» Work to be completed
Please copy every line of the data in which the string "wszechmocną" appears.

Records from a dataset
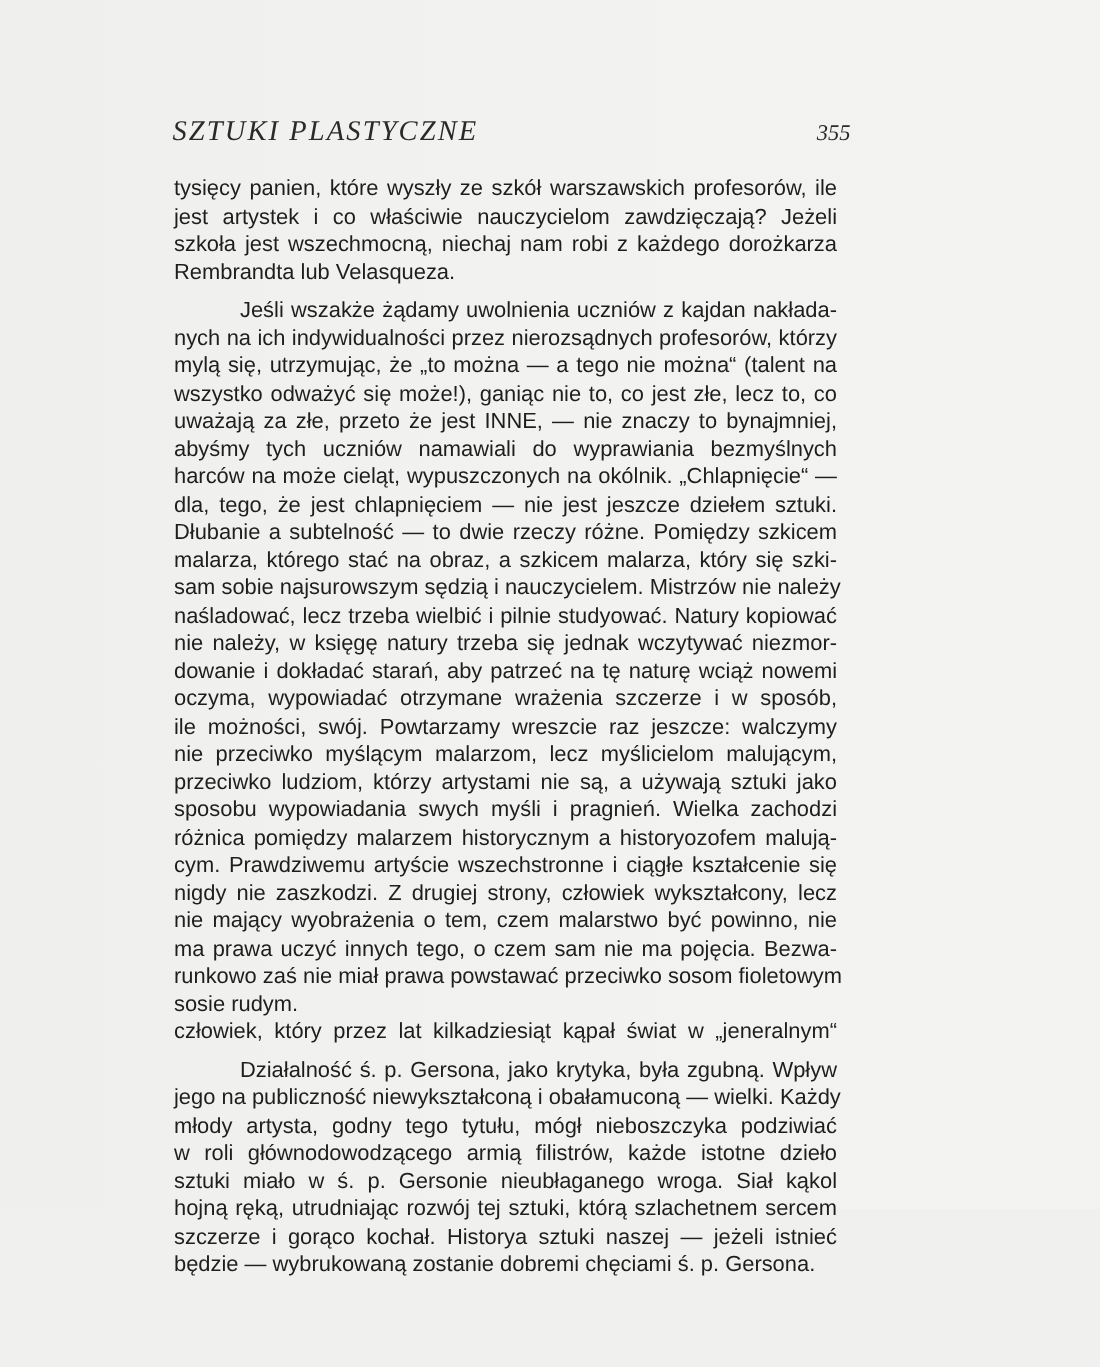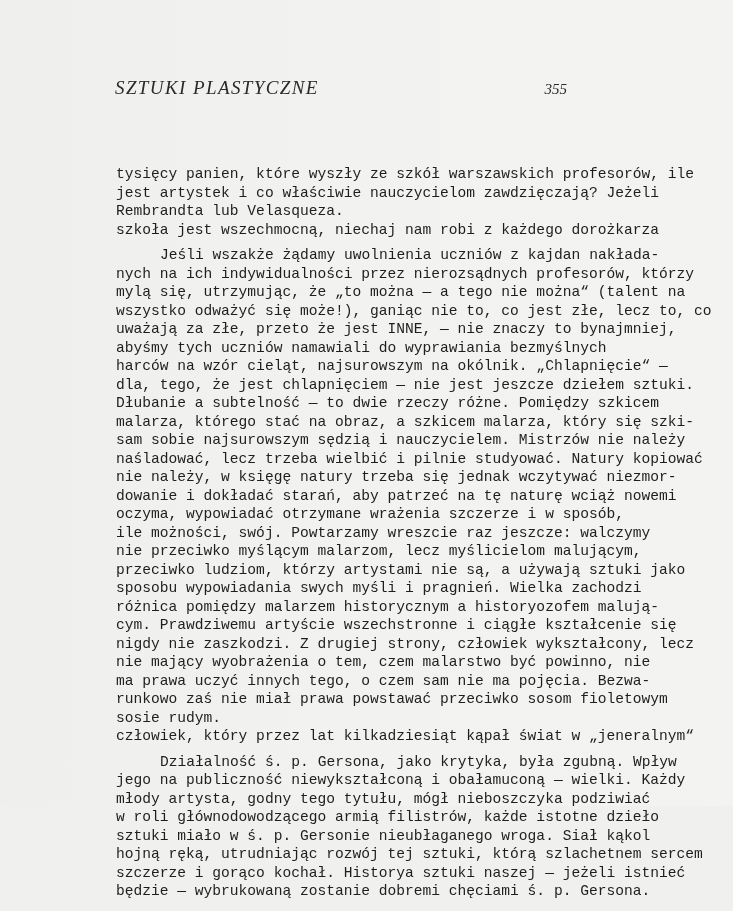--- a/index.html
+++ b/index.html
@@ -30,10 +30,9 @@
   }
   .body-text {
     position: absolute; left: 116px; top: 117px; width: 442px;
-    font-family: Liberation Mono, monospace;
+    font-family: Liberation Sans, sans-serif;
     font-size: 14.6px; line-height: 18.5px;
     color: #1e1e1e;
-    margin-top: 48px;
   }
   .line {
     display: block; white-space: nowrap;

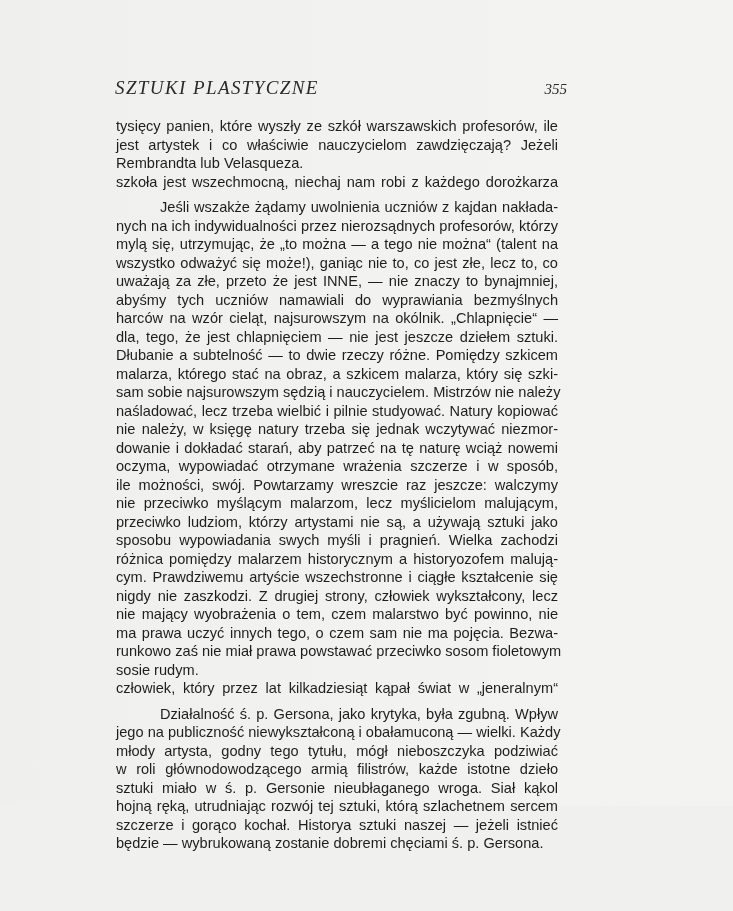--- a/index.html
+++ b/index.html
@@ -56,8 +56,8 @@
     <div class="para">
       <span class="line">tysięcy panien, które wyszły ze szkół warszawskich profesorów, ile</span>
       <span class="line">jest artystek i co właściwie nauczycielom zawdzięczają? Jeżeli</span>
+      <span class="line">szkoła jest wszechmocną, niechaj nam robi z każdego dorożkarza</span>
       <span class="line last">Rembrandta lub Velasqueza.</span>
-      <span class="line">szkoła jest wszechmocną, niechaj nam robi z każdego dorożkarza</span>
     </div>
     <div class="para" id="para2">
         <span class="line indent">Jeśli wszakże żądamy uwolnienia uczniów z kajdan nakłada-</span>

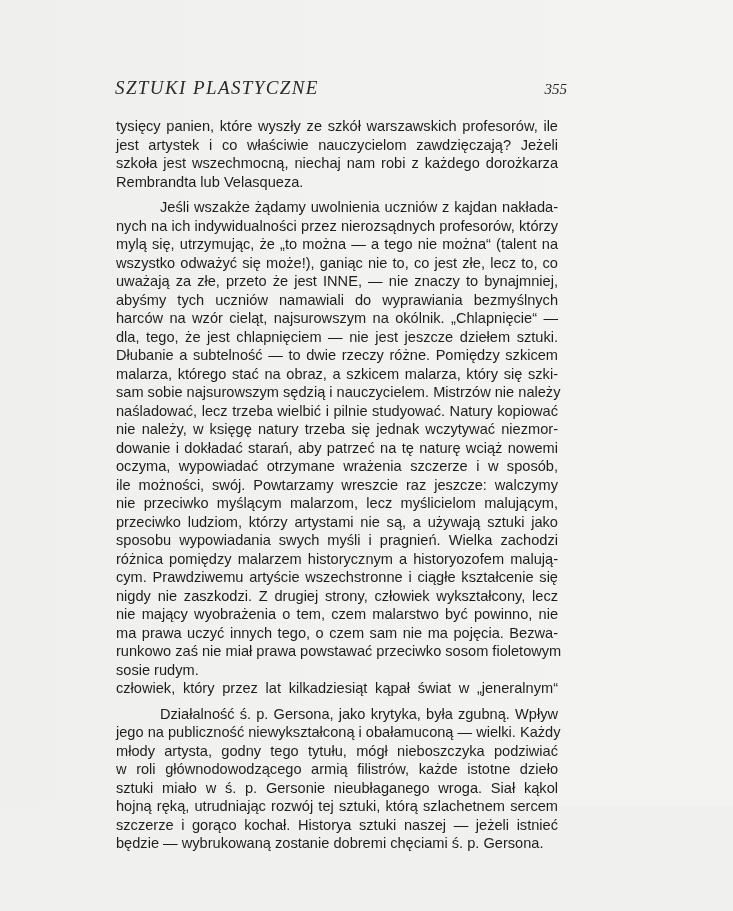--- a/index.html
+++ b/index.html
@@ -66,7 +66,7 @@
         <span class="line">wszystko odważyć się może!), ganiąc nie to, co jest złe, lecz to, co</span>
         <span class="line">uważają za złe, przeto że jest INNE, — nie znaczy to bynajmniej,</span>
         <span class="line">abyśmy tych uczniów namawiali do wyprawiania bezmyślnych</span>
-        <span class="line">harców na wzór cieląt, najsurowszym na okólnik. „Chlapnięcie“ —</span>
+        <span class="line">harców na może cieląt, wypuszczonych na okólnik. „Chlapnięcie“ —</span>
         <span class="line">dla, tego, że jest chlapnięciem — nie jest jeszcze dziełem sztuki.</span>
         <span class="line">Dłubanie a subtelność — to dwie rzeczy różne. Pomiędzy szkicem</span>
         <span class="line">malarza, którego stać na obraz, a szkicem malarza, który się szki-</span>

» Answer box
+      <span class="line">szkoła jest wszechmocną, niechaj nam robi z każdego dorożkarza</span>
-      <span class="line">szkoła jest wszechmocną, niechaj nam robi z każdego dorożkarza</span>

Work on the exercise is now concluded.